Conditions of Financial Aid Awards

The Expected Family Contribution (EFC) that is generated by you and your student filling out the Free Application for Federal Student Aid (FAFSA) is part of a Federal process.  The government takes into account all of the items included in the FAFSA in order to generate that EFC number.  The EFC is only a guide in determining the family’s contribution towards the education of their student.  The financial Aid Office determines the student’s need by subtracting the EFC from the Cost of Attendance (COA).  For example:

If a student’s EFC is $16,000 and the COA (that includes tuition, fees, and miscellaneous expenses such as books) is $20,000 the school can award $4,000 in need based aid.  This doesn’t necessarily mean that the student will receive $4,000 in aid, nor does it mean that if the student is awarded $12,000 in aid the family is still responsible for a payment of $16,000.  The EFC is only an arbitrary number used as a guide.

Some form of Financial Aid is available to all eligible students, whether it is “gift” aid in the form of grants and scholarships or “self-help” in the form of loans and work-study.  The process of obtaining aid requires some attention on the part of the student and parent.  Being accurate on the FAFSA can save a considerable amount of time, especially when it comes to filling in the student’s social security number and date of birth; an error of that caliber can cause a delay up to 4 weeks on the student’s package being complete.  Making copies of the completed FAFSA before it is mailed out is an excellent idea.  Pay special attention to any mailings sent out by our financial aid office, as well as the Department of Education.

Some students entering the University late or transferring in may experience problems with us receiving a copy of their Student Aid Report (SAR).  If you apply for financial aid by entering our school code on the FAFSA before you apply for admission here, chances are your SAR data will not reach us.

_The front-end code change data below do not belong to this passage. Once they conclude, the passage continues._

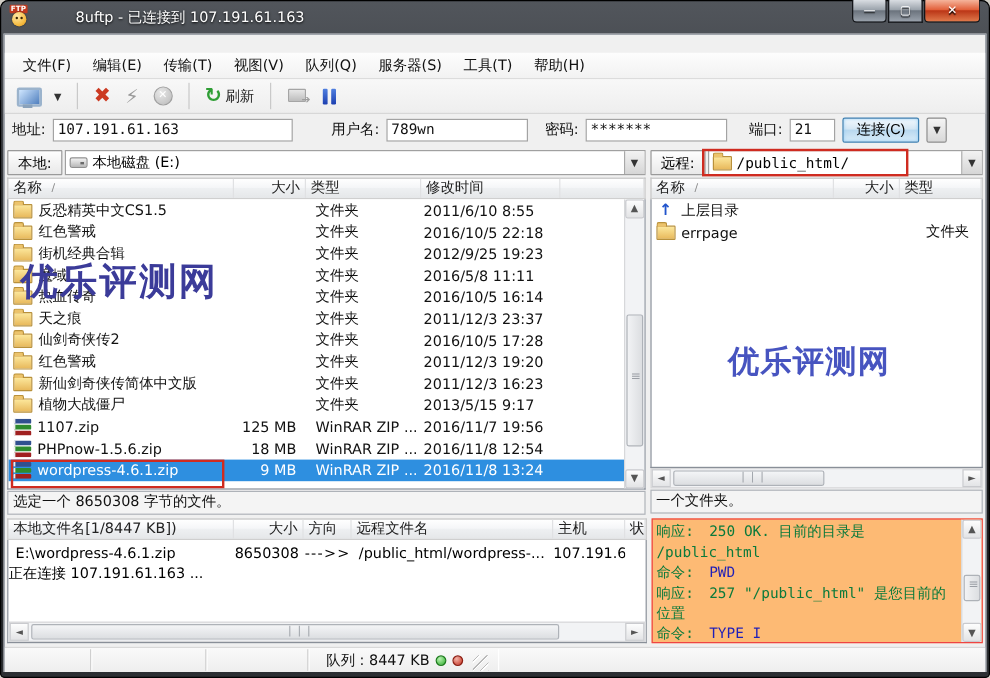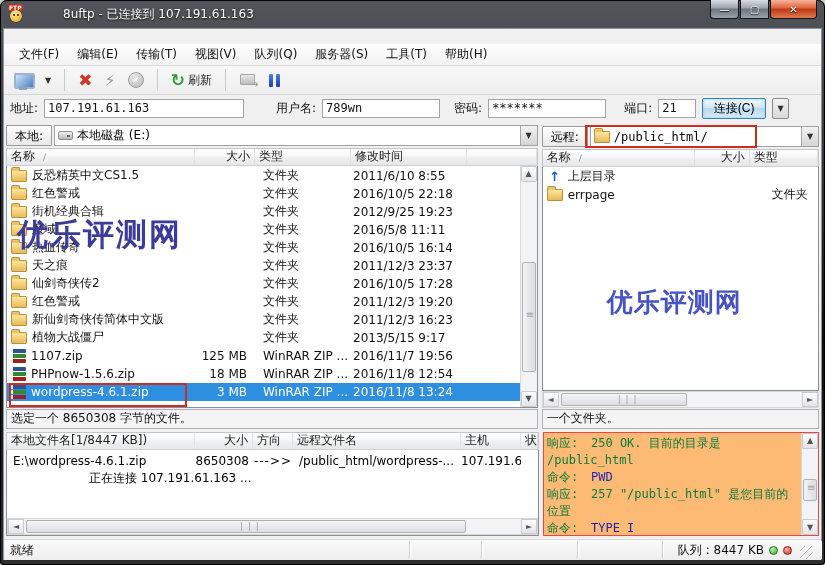"本地:" .pane { justify-content: flex-end -> none }
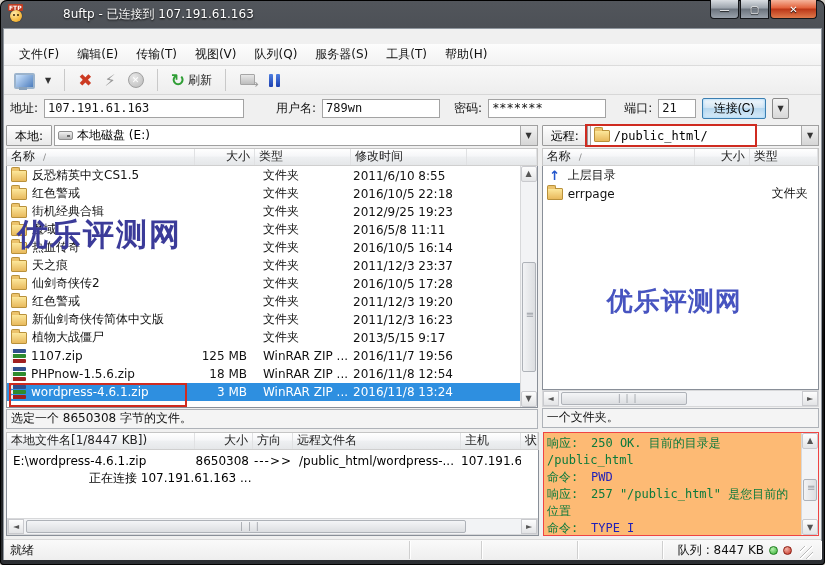"3 MB" div.c-size { text: 3 -> 9 }
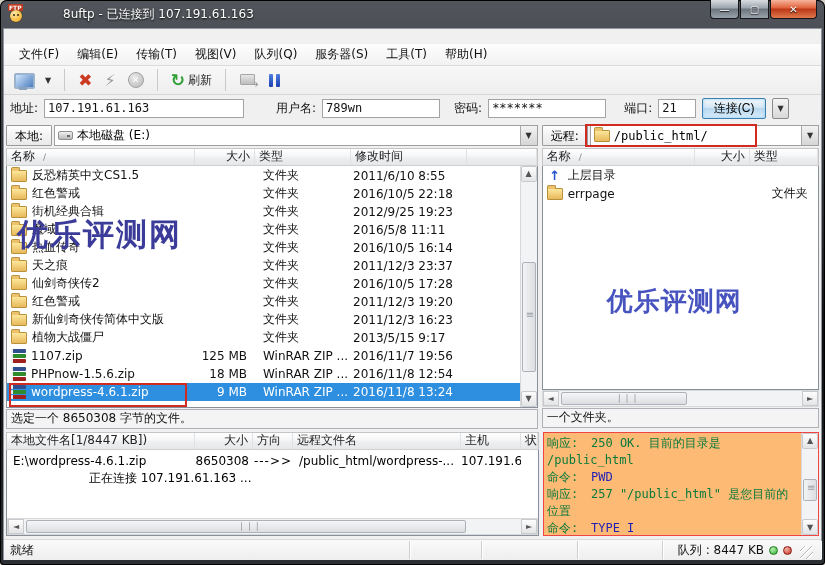"正在连接 107.191.61.163 ..." .q-msg { padding-left: 82px -> none }
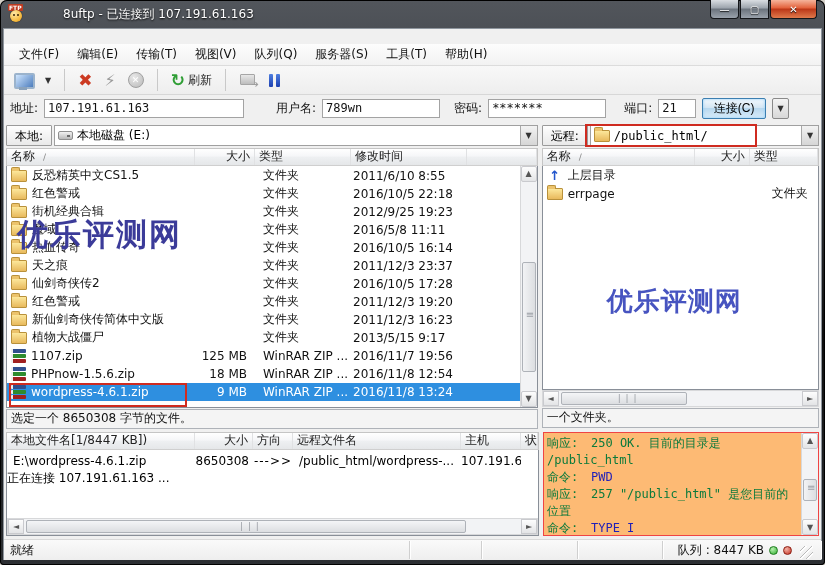"就绪" div.sb-cell { html: <div>就绪</div> -> none }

If this is the case please contact us.

First-Come/First-Complete

Students should apply as early as possible before the beginning of each award year. For example, students should complete the FAFSA as soon after January 1 as possible for the award year that will begin the following fall. A good rule of thumb is to complete the FAFSA in conjunction with your taxes.  Since federal, state, and institutional funds are limited they are awarded on a first-come, first-complete basis.